Comme chaque année, le CIM a publié, jeudi, son étude "Presse". Inutile de préciser que cette étude 2019-2020 est exceptionnelle dans la mesure où la pandémie de Covid-19 et la période de confinement sont venues bousculer le travail du CIM, mais aussi les habitudes des lecteurs et des internautes. "Une chose est sûre : il est difficile de comparer ces résultats avec ceux des éditions précédentes. Mais ça, vous en avez l’habitude", ironise l’organisme chargé d’évaluer les audiences des médias. Le CIM est en effet habitué aux modifications méthodologiques.

Depuis l’an dernier, l’enquête se compose à la fois de rencontres en face à face (75 % de l’échantillon) et en ligne (25 %). Or, le volet face-à-face a dû être interrompu prématurément en mars, et ce jusqu’à la fin du mois de mai. Pendant la période de confinement, seules 401 enquêtes "online" ont pu être effectuées. Afin de s’approcher, malgré tout, des 10 000 enquêtes habituelles, le CIM a décidé d’intégrer des résultats de la précédente enquête… Cela signifie que l’audience presse (édition papier + éditions numériques) est de facto une mesure pré-Covid (de mars 2019 à mars 2020). En revanche, le volet Internet correspond à la période du confinement (de mars à mai 2020). En résumé, les résultats "Total Brand" (papier + éditions numériques + Web) reposent sur des données hybrides et décalées dans le temps. Cela signifie qu’ils ne donnent pas une image précise de l’impact réel du Covid sur la consommation presse dans son ensemble.

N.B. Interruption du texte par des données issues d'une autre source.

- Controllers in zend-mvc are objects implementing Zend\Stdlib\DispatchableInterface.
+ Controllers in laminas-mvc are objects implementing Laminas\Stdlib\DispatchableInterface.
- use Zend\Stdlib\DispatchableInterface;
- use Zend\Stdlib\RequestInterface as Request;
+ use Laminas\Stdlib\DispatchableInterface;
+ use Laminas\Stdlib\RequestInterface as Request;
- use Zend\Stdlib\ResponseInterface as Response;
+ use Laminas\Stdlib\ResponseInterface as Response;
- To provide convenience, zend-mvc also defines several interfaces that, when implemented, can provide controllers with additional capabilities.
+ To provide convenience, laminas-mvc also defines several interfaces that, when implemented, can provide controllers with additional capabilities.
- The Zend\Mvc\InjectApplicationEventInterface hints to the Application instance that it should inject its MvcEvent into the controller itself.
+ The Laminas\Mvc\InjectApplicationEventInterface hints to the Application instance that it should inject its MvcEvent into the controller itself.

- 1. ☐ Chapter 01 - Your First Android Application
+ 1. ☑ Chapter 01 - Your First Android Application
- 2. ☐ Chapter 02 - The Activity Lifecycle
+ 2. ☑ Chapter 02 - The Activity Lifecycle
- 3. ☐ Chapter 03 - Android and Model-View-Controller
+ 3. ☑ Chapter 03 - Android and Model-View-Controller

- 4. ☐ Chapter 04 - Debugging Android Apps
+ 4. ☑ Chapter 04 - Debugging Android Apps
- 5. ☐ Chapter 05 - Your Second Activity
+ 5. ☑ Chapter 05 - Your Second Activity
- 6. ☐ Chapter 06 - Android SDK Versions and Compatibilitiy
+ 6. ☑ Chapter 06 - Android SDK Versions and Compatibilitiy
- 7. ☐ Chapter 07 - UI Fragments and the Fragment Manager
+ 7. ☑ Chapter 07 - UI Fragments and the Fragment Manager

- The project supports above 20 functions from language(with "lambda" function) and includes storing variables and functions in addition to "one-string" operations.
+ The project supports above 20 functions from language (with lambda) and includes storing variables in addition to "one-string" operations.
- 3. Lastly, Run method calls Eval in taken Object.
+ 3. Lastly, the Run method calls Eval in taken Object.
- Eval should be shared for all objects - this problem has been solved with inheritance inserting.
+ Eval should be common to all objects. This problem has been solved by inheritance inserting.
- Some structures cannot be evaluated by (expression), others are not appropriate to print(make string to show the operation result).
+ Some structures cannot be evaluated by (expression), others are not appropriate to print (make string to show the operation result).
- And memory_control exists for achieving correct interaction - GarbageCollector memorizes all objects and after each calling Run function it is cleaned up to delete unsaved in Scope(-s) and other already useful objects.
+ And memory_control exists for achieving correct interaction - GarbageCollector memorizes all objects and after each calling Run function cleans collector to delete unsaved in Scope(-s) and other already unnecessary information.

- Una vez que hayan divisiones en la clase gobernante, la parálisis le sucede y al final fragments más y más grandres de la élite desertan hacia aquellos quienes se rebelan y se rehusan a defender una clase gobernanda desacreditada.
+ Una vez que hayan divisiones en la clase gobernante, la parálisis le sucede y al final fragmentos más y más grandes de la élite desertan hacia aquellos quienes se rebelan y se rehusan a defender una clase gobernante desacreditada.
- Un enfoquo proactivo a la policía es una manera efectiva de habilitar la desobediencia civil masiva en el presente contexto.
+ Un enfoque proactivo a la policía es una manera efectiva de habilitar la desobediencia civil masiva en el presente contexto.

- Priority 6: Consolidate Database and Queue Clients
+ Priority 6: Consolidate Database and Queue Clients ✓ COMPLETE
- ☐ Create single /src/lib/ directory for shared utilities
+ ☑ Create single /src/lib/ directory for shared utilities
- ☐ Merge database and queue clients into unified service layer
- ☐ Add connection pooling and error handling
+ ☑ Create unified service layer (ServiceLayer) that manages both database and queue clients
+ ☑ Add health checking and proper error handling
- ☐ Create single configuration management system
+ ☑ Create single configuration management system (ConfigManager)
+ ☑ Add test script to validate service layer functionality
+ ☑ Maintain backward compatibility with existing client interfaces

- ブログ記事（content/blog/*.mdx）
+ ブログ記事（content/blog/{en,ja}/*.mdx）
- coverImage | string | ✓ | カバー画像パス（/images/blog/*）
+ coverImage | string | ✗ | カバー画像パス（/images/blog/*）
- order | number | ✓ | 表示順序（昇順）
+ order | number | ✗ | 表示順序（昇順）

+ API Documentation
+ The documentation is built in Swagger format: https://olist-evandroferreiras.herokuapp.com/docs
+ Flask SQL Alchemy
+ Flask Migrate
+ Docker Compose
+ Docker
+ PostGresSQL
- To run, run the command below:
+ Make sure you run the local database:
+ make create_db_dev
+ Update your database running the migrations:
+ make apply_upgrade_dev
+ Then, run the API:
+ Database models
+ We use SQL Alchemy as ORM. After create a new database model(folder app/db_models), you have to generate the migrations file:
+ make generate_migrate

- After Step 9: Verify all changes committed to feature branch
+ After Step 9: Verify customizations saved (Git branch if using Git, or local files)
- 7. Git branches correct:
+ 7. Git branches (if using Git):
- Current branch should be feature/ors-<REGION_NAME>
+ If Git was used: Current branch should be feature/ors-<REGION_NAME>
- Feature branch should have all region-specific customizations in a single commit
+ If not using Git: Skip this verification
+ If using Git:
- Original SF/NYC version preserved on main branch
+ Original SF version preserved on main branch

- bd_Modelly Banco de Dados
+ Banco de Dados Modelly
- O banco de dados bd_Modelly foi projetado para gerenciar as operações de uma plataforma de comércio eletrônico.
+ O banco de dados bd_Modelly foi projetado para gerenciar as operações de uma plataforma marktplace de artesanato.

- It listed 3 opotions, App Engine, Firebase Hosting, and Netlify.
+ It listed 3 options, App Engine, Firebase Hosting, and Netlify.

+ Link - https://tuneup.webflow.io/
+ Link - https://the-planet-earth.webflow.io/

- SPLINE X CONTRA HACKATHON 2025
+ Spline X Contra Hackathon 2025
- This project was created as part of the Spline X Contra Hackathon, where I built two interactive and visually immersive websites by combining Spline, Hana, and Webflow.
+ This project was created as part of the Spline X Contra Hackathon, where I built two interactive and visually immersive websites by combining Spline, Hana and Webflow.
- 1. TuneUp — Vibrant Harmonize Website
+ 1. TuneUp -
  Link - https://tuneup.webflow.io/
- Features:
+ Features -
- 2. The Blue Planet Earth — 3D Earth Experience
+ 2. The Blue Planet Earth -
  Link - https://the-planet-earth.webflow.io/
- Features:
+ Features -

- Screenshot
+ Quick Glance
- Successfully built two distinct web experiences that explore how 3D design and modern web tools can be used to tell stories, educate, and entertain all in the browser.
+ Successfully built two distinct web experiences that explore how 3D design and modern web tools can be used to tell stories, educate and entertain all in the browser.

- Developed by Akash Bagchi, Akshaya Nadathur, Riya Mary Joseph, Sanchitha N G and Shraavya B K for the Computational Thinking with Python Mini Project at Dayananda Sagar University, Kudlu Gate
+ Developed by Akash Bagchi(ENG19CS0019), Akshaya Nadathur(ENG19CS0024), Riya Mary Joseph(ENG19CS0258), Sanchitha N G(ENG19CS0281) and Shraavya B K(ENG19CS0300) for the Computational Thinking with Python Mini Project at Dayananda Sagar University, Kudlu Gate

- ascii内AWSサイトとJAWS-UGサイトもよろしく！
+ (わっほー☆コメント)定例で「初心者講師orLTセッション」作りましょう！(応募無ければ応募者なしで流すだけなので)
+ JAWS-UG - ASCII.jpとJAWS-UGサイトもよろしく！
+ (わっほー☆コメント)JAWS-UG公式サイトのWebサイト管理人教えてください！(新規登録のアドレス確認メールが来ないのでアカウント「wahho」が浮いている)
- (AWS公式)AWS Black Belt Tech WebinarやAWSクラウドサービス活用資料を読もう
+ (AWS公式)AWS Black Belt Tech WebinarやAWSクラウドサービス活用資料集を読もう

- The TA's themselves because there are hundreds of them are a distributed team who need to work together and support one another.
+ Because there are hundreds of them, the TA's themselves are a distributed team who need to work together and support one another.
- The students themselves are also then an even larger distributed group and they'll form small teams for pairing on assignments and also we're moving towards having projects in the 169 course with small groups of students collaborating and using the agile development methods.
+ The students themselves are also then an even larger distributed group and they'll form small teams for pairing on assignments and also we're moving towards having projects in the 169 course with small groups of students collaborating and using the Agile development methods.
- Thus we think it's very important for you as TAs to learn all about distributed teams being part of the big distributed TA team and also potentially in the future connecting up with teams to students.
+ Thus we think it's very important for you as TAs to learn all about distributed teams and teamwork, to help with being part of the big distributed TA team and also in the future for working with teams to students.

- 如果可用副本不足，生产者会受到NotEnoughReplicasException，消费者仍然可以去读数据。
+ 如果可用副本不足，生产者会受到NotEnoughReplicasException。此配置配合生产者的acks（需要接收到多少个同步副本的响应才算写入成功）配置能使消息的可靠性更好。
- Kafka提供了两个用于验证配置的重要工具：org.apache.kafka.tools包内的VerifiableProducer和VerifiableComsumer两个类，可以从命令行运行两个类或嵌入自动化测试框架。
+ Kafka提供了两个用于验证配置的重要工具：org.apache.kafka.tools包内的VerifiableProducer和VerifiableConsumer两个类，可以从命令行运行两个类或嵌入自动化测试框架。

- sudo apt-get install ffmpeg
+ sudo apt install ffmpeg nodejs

Après ce nécessaire préambule, on se réjouira de voir que l’audience globale de La Libre fait un bond en avant puisque le média quality du groupe IPM touche désormais, chaque jour et tous supports confondus (journal, applications, site), 500 100 personnes (contre 339 700 lors de l’étude 2018-2019) ! "Il est très réjouissant de constater que les autres titres du groupe, que sont La DH et nos nouveaux collègues de L’Avenir, progressent aussi", commente Denis Pierrard, directeur général d’IPM Group. Si on consolide La Libre, La DH et L’Avenir, IPM fait dorénavant jeu égal avec Rossel (Sudpresse et Le Soir). Globalement, on constate que le Covid a permis à la presse quotidienne francophone d’accroître ses audiences. "C’est la preuve, se félicite M. Pierrard, qu’en période troublée le public se tourne encore davantage vers les médias de référence." Il en va d’ailleurs de même pour nos collègues de Paris Match Belgique, dont l’audience globale grimpe à plus de 565 000 personnes.